I think the consensus reached at the Storage UX meeting in December at MozAustin, as I reported at bug 1400678 comment 3, is that clear-on-shutdown is sufficient for our session-only semantics.

I think it's also somewhat agreed that the current semantics of session-only LocalStorage bootstrapping from whatever is already persisted to LocalStorage on disk is weird and defies user expectations.  So, specifically, if the user goes to the canonical private browsing example of an engagement ring site, does something that persists data, then switches the site (or global preference) to session storage, the session storage will be bootstrapped from that already-persisted data each time, which is unexpected.

So:
- If we implement QuotaManager clear-on-shutdown in bug 1400678, I think we can remove the concept of session-only storage from LocalStorage here.
- If we don't implement bug 1400678, we might be able to simplify session-only to non-persistent in-memory-only.  (And since PrivateBrowsing is segregated by OriginAttribute, that further eliminates the need for slots.)
Flags: needinfo?(bugmail)
Thanks Andrew, that makes perfect sense.
Latest try looks good:
https://treeherder.mozilla.org/#/jobs?repo=try&revision=7e5604be21b713dc4f0fe82a1e6679c07fe27b1c

Progress since last update:
- storage events implementation optimized, cleaned up and heavily tested
- local storage clearing fixed except browser_ext_browsingData_localStorage.js
- implemented cancellable datastore preparation to fix problems with CPOWs
- removed tests for session only support
- added checks for dom.storage.enabled pref and StorageAllowedForPrincipal()
- added support for low disk space mode

Tests that are still temporarily disabled:
test_bug600307-DBOps.html
test_localStorageFromChrome.xhtml
browser_ext_browsingData_localStorage.js
test_localStorageQuota.html
test_localStorageQuotaPrivateBrowsing_perwindowpb.html
dom/tests/browser/browser_localStorage_e10s.js

which results in this TODO list:
- broadcast domstorage-test-flushed message
- fix LocalStorage in chrome
- enhance nsIQuotaManagerService::clearStoragesForPrincipal() to accept a quota client argument
- finish quota checks
- database migration
Depends on: 1402254
(In reply to Jan Varga [:janv] from comment #41)
> - fix LocalStorage in chrome

fixed

> - enhance nsIQuotaManagerService::clearStoragesForPrincipal() to accept a quota client argument

fixed
(In reply to Jan Varga [:janv] from comment #41)
> - broadcast domstorage-test-flushed message

fixed

> - finish quota checks

origin quota checks - done
quota manager quota checks:
- group limit - done
- global limit - needs more work

All tests now pass except some devtools related ones that still use CPOWs

Yesterday asuth and I had a pre-review meeting to discuss current patches.

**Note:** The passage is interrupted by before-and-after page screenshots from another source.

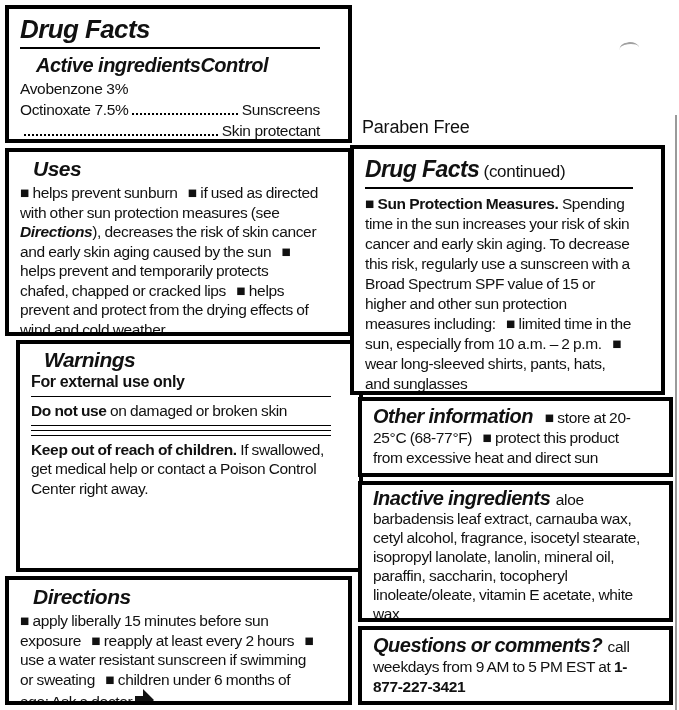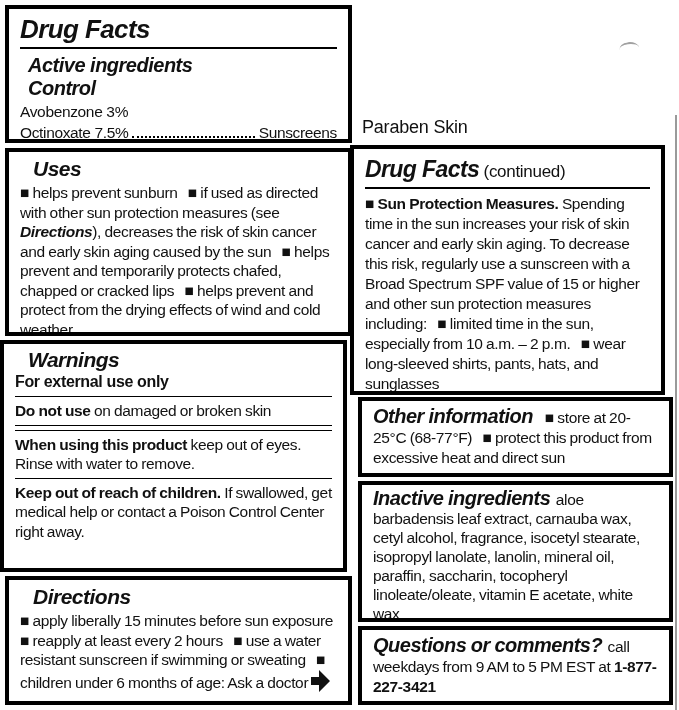--- a/index.html
+++ b/index.html
@@ -3,26 +3,26 @@
 <meta charset="utf-8">
 <style>
   html,body{margin:0;padding:0;background:#ffffff;}
   body{
     width:679px;height:710px;position:relative;overflow:hidden;
     font-family:"Liberation Sans","DejaVu Sans",sans-serif;
     color:#111;
   }
   .panel{
     position:absolute;box-sizing:border-box;background:#fff;
-    border:4px solid #000;padding:5px 11px 4px 11px;overflow:hidden;
+    border:4px solid #000;padding:5px 28px 4px 11px;overflow:hidden;
   }
   
   .p-facts{left:5px;top:5px;width:347px;height:138px;}
   .p-uses{left:5px;top:148px;width:347px;height:188px;}
-  .p-warnings{left:0;top:340px;width:347px;height:232px;padding-top:4px;}
+  .p-warnings{left:16px;top:340px;width:347px;height:232px;padding-top:4px;}
   .p-directions{left:5px;top:576px;width:347px;height:129px;}
   
   .p-continued{left:350px;top:145px;width:315px;height:250px;}
   .p-other{left:358px;top:397px;width:315px;height:80px;}
   .p-inactive{left:358px;top:481px;width:315px;height:141px;padding-top:4px;}
   .p-questions{left:358px;top:626px;width:315px;height:79px;}
 
   .main-title{
     font-size:26px;font-weight:bold;font-style:italic;
     letter-spacing:-0.6px;line-height:30px;
@@ -45,21 +45,21 @@
   .seg-b{font-weight:bold;}
   .seg-bi{font-weight:bold;font-style:italic;}
   .bold-lead{font-weight:bold;}
   .subtitle{
     font-size:16px;font-weight:bold;letter-spacing:-0.35px;line-height:20px;
   }
   .inline-heading{
     font-size:20px;font-weight:bold;font-style:italic;
     letter-spacing:-0.5px;padding-right:5px;
   }
-  .col-row{display:flex;margin:2px 0 1px 8px;flex-direction:column;}
+  .col-row{display:flex;margin:2px 0 1px 16px;}
   .col-head{
     font-size:20px;font-weight:bold;font-style:italic;letter-spacing:-0.5px;
   }
   .ing-row{
     display:flex;align-items:baseline;font-size:15.5px;line-height:21px;
     letter-spacing:-0.35px;
   }
   .leader{flex:1;border-bottom:2px dotted #000;margin:0 4px 3px 4px;min-width:12px;}
   .purpose{white-space:nowrap;}
   .paraben{
@@ -104,33 +104,32 @@
   <div class="body-text tight"><span>■ helps prevent sunburn   ■ if used as directed with other sun protection measures (see </span><span class="seg-bi">Directions</span><span>), decreases the risk of skin cancer and early skin aging caused by the sun   ■ helps prevent and temporarily protects chafed, chapped or cracked lips   ■ helps prevent and protect from the drying effects of wind and cold weather</span></div>
 </div>
 
 <div class="panel p-warnings">
   <div class="panel-title" style="margin-bottom:0;">Warnings</div>
   <div class="subtitle">For external use only</div>
   <hr class="hairline-thin">
   <div class="body-text tight"><span class="bold-lead">Do not use</span><span> on damaged or broken skin</span></div>
   <hr class="hairline-thin">
   <hr class="hairline-thin">
-  <div class="body-text tight"><span class="bold-lead">When using this product</span><span> keep out of eyes. Rinse with water to remove.</span></div>
   <hr class="hairline-thin">
   <div class="body-text tight"><span class="bold-lead">Keep out of reach of children.</span><span> If swallowed, get medical help or contact a Poison Control Center right away.</span></div>
 </div>
 
 <div class="panel p-directions">
   <div class="panel-title">Directions</div>
   <div class="body-text tight"><span><span>■ apply liberally 15 minutes before sun exposure   ■ reapply at least every 2 hours   ■ use a water resistant sunscreen if swimming or sweating   ■ children under 6 months of age: Ask a doctor</span></span><svg class="arrow-icon" width="19" height="22" viewBox="0 0 19 22">
         <polygon points="0,7 8,7 8,0 19,11 8,22 8,15 0,15" fill="#111"></polygon>
       </svg></div>
 </div>
 
-<div class="paraben">Paraben Skin</div>
+<div class="paraben">Paraben Free</div>
 
 <div class="panel p-continued">
   <div><span class="main-title" style="font-size:23px;">Drug Facts</span><span class="title-suffix"> (continued)</span></div>
   <hr class="hairline">
   <div class="body-text"><span class="seg-b">■ Sun Protection Measures.</span><span> Spending time in the sun increases your risk of skin cancer and early skin aging. To decrease this risk, regularly use a sunscreen with a Broad Spectrum SPF value of 15 or higher and other sun protection measures including:   ■ limited time in the sun, especially from 10 a.m. – 2 p.m.   ■ wear long-sleeved shirts, pants, hats, and sunglasses</span></div>
 </div>
 
 <div class="panel p-other">
   <div class="body-text"><span class="inline-heading">Other information</span><span><span>  ■ store at 20-25°C (68-77°F)   ■ protect this product from excessive heat and direct sun</span></span></div>
 </div>

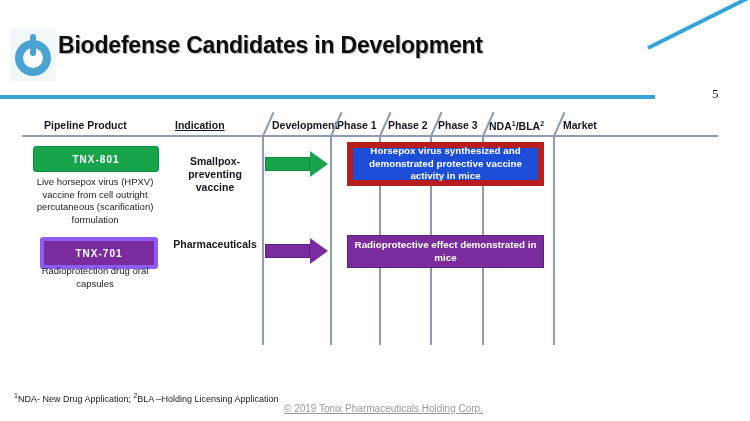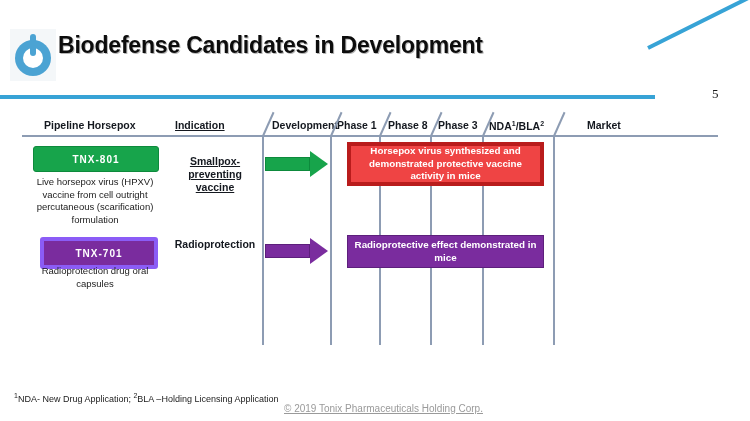--- a/index.html
+++ b/index.html
@@ -211,21 +211,21 @@
     font-size: 9.8px;
     font-weight: bold;
     line-height: 12.5px;
     text-align: center;
     display: flex;
     align-items: center;
     justify-content: center;
     padding: 0 4px;
     box-sizing: border-box;
   }
-  .banner-green { background: #ef4444; border: 4px solid #b91c1c; }
+  .banner-green { background: #1d4ed8; border: 6px solid #b91c1c; }
   .banner-purple { background: #7a2c9e; border: 1px solid #5d1f7c; }
 
   
   .footnote {
     position: absolute;
     left: 14px;
     top: 392px;
     font-size: 9px;
     color: #1b1b1b;
   }
@@ -252,61 +252,61 @@
 
   <div class="title">Biodefense Candidates in Development</div>
 
   <div class="rule-h"></div>
   <div class="rule-slant-fix"></div>
   <div class="rule-slant"></div>
   <div class="page-number">5</div>
 
   <div class="hdr-rule-bottom"></div>
 
-  <div class="hdr-label" style="left:44px;">Pipeline Horsepox</div>
+  <div class="hdr-label" style="left:44px;">Pipeline Product</div>
   <div class="hdr-label" style="left:175px;text-decoration:underline;">Indication</div>
   <div class="hdr-label" style="left:272px;">Development</div>
   <div class="hdr-label" style="left:337px;">Phase 1</div>
-  <div class="hdr-label" style="left:388px;">Phase 8</div>
+  <div class="hdr-label" style="left:388px;">Phase 2</div>
   <div class="hdr-label" style="left:438px;">Phase 3</div>
   <div class="hdr-label" style="left:489px;"><span>NDA<sup>1</sup>/BLA<sup>2</sup></span></div>
-  <div class="hdr-label" style="left:587px;">Market</div>
+  <div class="hdr-label" style="left:563px;">Market</div>
 
   <div class="col-slant" style="left:262px;"></div>
   <div class="col-slant" style="left:330px;"></div>
   <div class="col-slant" style="left:379px;"></div>
   <div class="col-slant" style="left:430px;"></div>
   <div class="col-slant" style="left:482px;"></div>
   <div class="col-slant" style="left:553px;"></div>
 
   <div class="col-line" style="left:262px;"></div>
   <div class="col-line" style="left:330px;"></div>
   <div class="col-line" style="left:379px;"></div>
   <div class="col-line" style="left:430px;"></div>
   <div class="col-line" style="left:482px;"></div>
   <div class="col-line" style="left:553px;"></div>
 
   <div class="pill pill-green" style="left:33px; top:146px; width:124px; height:24px;">TNX-801</div>
 
   <div class="prod-desc" style="left:24px; top:176px; width:142px;">Live horsepox virus (HPXV) vaccine from cell outright percutaneous (scarification) formulation</div>
 
-  <div class="indication" style="left:168px; top:155px; width:94px;text-decoration:underline;">Smallpox-preventing vaccine</div>
+  <div class="indication" style="left:168px; top:155px; width:94px;">Smallpox-preventing vaccine</div>
 
   <div class="arrow arrow-green" style="left:265px; top:151px; width:63px;">
     <div class="arrow-body" style="width:45px;"></div>
     <div class="arrow-head" style="left:45px;"></div>
   </div>
 
   <div class="banner banner-green" style="left:347px; top:142px; width:197px; height:44px;">Horsepox virus synthesized and demonstrated protective vaccine activity in mice</div>
 
   <div class="pill pill-purple" style="left:40px; top:237px; width:110px; height:24px;">TNX-701</div>
 
   <div class="prod-desc" style="left:24px; top:265px; width:142px;">Radioprotection drug oral capsules</div>
 
-  <div class="indication" style="left:168px; top:238px; width:94px;">Radioprotection</div>
+  <div class="indication" style="left:168px; top:238px; width:94px;">Pharmaceuticals</div>
 
   <div class="arrow arrow-purple" style="left:265px; top:238px; width:63px;">
     <div class="arrow-body" style="width:45px;"></div>
     <div class="arrow-head" style="left:45px;"></div>
   </div>
 
   <div class="banner banner-purple" style="left:347px; top:235px; width:197px; height:33px;">Radioprotective effect demonstrated in mice</div>
 
   <div class="footnote"><sup>1</sup><span>NDA- New Drug Application; </span><sup>2</sup><span>BLA –Holding Licensing Application</span></div>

The new implementation is not fully complete (migration is still missing), but I'll start submitting patches for review following days.
Attachment #8946606 - Attachment is obsolete: true
Attachment #8946607 - Attachment is obsolete: true
Attachment #8946608 - Attachment is obsolete: true
Attachment #8946609 - Attachment is obsolete: true
Attachment #8946611 - Attachment is obsolete: true
Attachment #8946612 - Attachment is obsolete: true
Attachment #8946613 - Attachment is obsolete: true
Attachment #8946614 - Attachment is obsolete: true
Andrew, the new local storage implementation uses a nested event queue for synchronous blocking of the main thread in content processes. At the same time we dispatch to a DOM file thread that communicates with the parent process/PBackground thread asynchronously. The problem happens when GetOrCreateForCurrentThread() is called on the DOM file thread and a new runnable is dispatched to the main thread. The runnable connects the newly created PBackgroundChild with the parent process. However, the runnable never gets processed since we created a nested event queue on the main thread. This patch allows GetOrCreateForCurrentThread() to use a custom main event target, so we can pass our nested event queue.
Attachment #8956397 - Flags: review?(continuation)
Attachment #8956402 - Flags: review?(bugmail)
Sorry, attaching a new version, the previous patch doesn't build with latest m-c.
Attachment #8956402 - Attachment is obsolete: true
Attachment #8956402 - Flags: review?(bugmail)
Attachment #8956437 - Flags: review?(bugmail)
Attachment #8956448 - Flags: review?(bugmail)
Attachment #8956477 - Flags: review?(bugmail)
Attachment #8956489 - Flags: review?(bugmail)
Comment on attachment 8956397 [details] [diff] [review]
Part 1: Allow BackgroundChild::GetOrCreateForCurrentThread() to use a custom main event target

Review of attachment 8956397 [details] [diff] [review]:
-----------------------------------------------------------------

I don't know much about event targets but this looks reasonable.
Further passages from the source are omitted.